_Working data_:

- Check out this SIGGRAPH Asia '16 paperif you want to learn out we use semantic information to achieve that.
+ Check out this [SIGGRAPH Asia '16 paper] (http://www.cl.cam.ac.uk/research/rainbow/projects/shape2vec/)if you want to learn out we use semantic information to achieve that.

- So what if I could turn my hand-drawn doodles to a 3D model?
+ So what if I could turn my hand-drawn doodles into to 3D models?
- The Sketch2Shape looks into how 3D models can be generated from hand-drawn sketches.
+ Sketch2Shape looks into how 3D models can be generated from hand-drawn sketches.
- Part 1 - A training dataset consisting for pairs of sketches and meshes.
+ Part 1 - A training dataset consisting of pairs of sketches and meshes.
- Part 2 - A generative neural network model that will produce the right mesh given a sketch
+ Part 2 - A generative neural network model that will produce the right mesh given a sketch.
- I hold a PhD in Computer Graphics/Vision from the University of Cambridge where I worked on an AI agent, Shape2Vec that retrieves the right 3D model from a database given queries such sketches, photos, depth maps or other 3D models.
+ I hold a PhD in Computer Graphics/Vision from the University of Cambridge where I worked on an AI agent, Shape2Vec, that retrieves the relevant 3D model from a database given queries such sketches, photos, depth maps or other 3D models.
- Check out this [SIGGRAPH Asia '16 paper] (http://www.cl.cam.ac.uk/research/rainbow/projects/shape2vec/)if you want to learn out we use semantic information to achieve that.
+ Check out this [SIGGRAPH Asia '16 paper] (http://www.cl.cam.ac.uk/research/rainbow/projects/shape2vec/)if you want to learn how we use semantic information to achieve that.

_What is required_: Here, the records must be output exactly and in full.

_Task result_:
- Check out this SIGGRAPH Asia '16 paperif you want to learn out we use semantic information to achieve that.
+ Check out this [SIGGRAPH Asia '16 paper] (http://www.cl.cam.ac.uk/research/rainbow/projects/shape2vec/)if you want to learn out we use semantic information to achieve that.

- So what if I could turn my hand-drawn doodles to a 3D model?
+ So what if I could turn my hand-drawn doodles into to 3D models?
- The Sketch2Shape looks into how 3D models can be generated from hand-drawn sketches.
+ Sketch2Shape looks into how 3D models can be generated from hand-drawn sketches.
- Part 1 - A training dataset consisting for pairs of sketches and meshes.
+ Part 1 - A training dataset consisting of pairs of sketches and meshes.
- Part 2 - A generative neural network model that will produce the right mesh given a sketch
+ Part 2 - A generative neural network model that will produce the right mesh given a sketch.
- I hold a PhD in Computer Graphics/Vision from the University of Cambridge where I worked on an AI agent, Shape2Vec that retrieves the right 3D model from a database given queries such sketches, photos, depth maps or other 3D models.
+ I hold a PhD in Computer Graphics/Vision from the University of Cambridge where I worked on an AI agent, Shape2Vec, that retrieves the relevant 3D model from a database given queries such sketches, photos, depth maps or other 3D models.
- Check out this [SIGGRAPH Asia '16 paper] (http://www.cl.cam.ac.uk/research/rainbow/projects/shape2vec/)if you want to learn out we use semantic information to achieve that.
+ Check out this [SIGGRAPH Asia '16 paper] (http://www.cl.cam.ac.uk/research/rainbow/projects/shape2vec/)if you want to learn how we use semantic information to achieve that.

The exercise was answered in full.